Since 1999, every one of Roberts's novels has been a New York Times bestseller, and 124 of her novels have ranked on the Times bestseller list, including 29 that debuted in the number-one spot. As of January 24, 2013, Roberts's novels had spent a combined 948 weeks on The New York Times Best Seller list, including 148 weeks in the number-one spot. As of January 9, 2009, 400 million copies of her books are in print, including 12 million copies sold in 2005 alone. Her novels have been published in 35 countries.

A founding member of the Romance Writers of America (RWA), Roberts was the first inductee in the organization's Hall of Fame. In 1997 she was awarded the RWA Lifetime Achievement Award, which in 2008 was renamed the RWA Nora Roberts Lifetime Achievement Award. As of 2012, she has won an unprecedented 21 of the RWA's RITA Awards, the highest honor given in the romance genre.

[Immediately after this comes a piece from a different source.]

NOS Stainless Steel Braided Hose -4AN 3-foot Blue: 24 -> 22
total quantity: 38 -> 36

Two of Roberts' novels, Sanctuary and Magic Moments, had previously been made into TV movies. In 2007, Lifetime Television adapted four Nora Roberts novels into TV movies: Angels Fall starring Heather Locklear, Montana Sky starring Ashley Williams, Blue Smoke starring Alicia Witt, and Carolina Moon starring Claire Forlani. This was the first time that Lifetime had adapted multiple works by the same author. Four more films were released on four consecutive Saturdays in March and April 2009. The 2009 collection included Northern Lights starring LeAnn Rimes and Eddie Cibrian, Midnight Bayou starring Jerry O'Connell, High Noon starring Emilie de Ravin, and Tribute starring Brittany Murphy.

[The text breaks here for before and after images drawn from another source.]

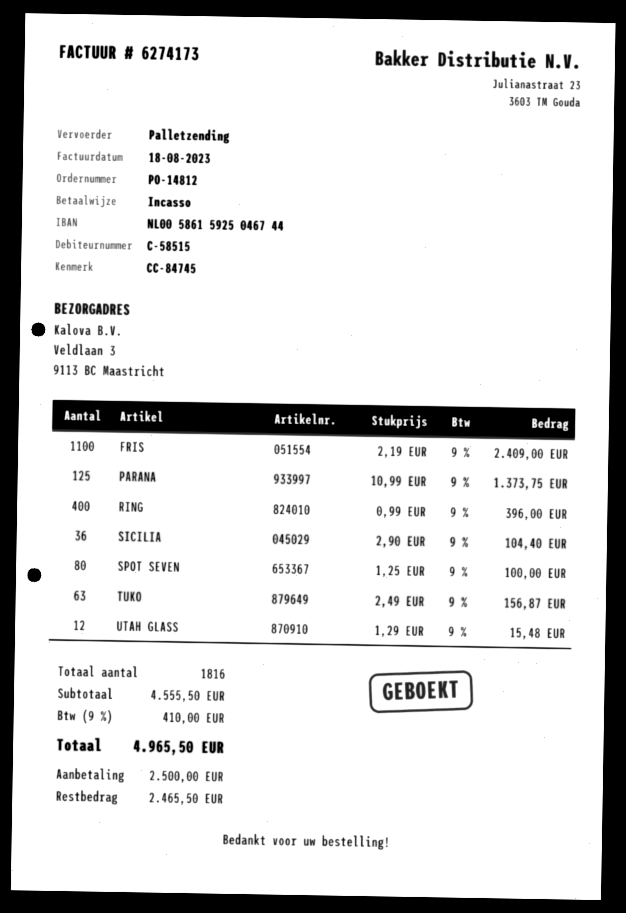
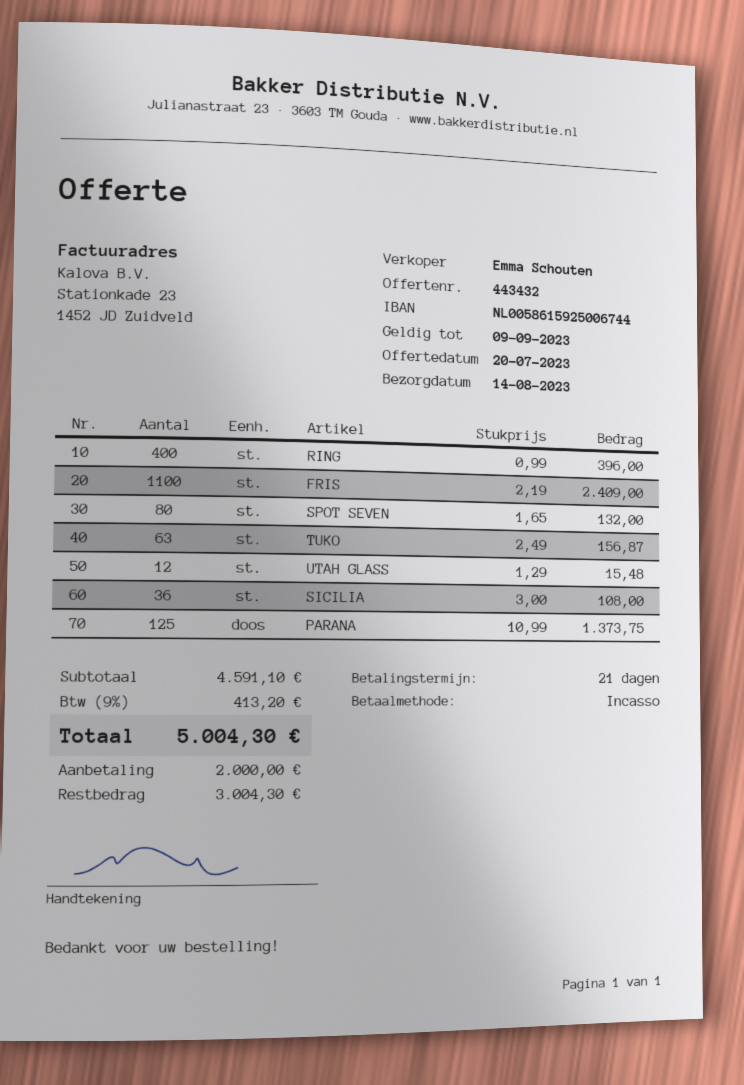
bank account: NL0058615925046744 -> NL0058615925006744
SICILIA: 36 x 2.90 = 104.40 -> 36 x 3.00 = 108.00
SPOT SEVEN: 80 x 1.25 = 100.00 -> 80 x 1.65 = 132.00
subtotal: 4555.50 -> 4591.10
tax: 9% = 410.00 -> 9% = 413.20
total: 4965.50 -> 5004.30
deposit: 2500.00 -> 2000.00
balance: 2465.50 -> 3004.30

Time magazine named Roberts one of their 100 Most Influential People in 2007, saying she "has inspected, dissected, deconstructed, explored, explained and extolled the passions of the human heart". Roberts was one of only two authors on the list, the other being David Mitchell.

=== Victim of plagiarism ===
In 1997, another best-selling romance writer, Janet Dailey, admitted to repeatedly plagiarizing Roberts' work. The practice came to light after a reader read Roberts' Sweet Revenge and Dailey's Notorious back-to-back; she noticed several similarities and posted the comparable passages on the Internet. Calling the plagiarism "mind-boggling", Roberts sued Dailey. Dailey acknowledged the plagiarism and attributed it to a psychological disorder. She admitted that both Aspen Gold and Notorious lifted heavily from Roberts' work. Both of those novels were pulled from print after Dailey's admission. In April 1998, Dailey settled the case. Roberts donated the settlement to various literary causes including the Literacy Volunteers of America (now ProLiteracy).

Roberts joined the chorus strongly criticizing fellow romance writer Cassie Edwards, who had lifted many passages from much older sources (many in the public domain) without giving credit, forcing Edwards out of the business.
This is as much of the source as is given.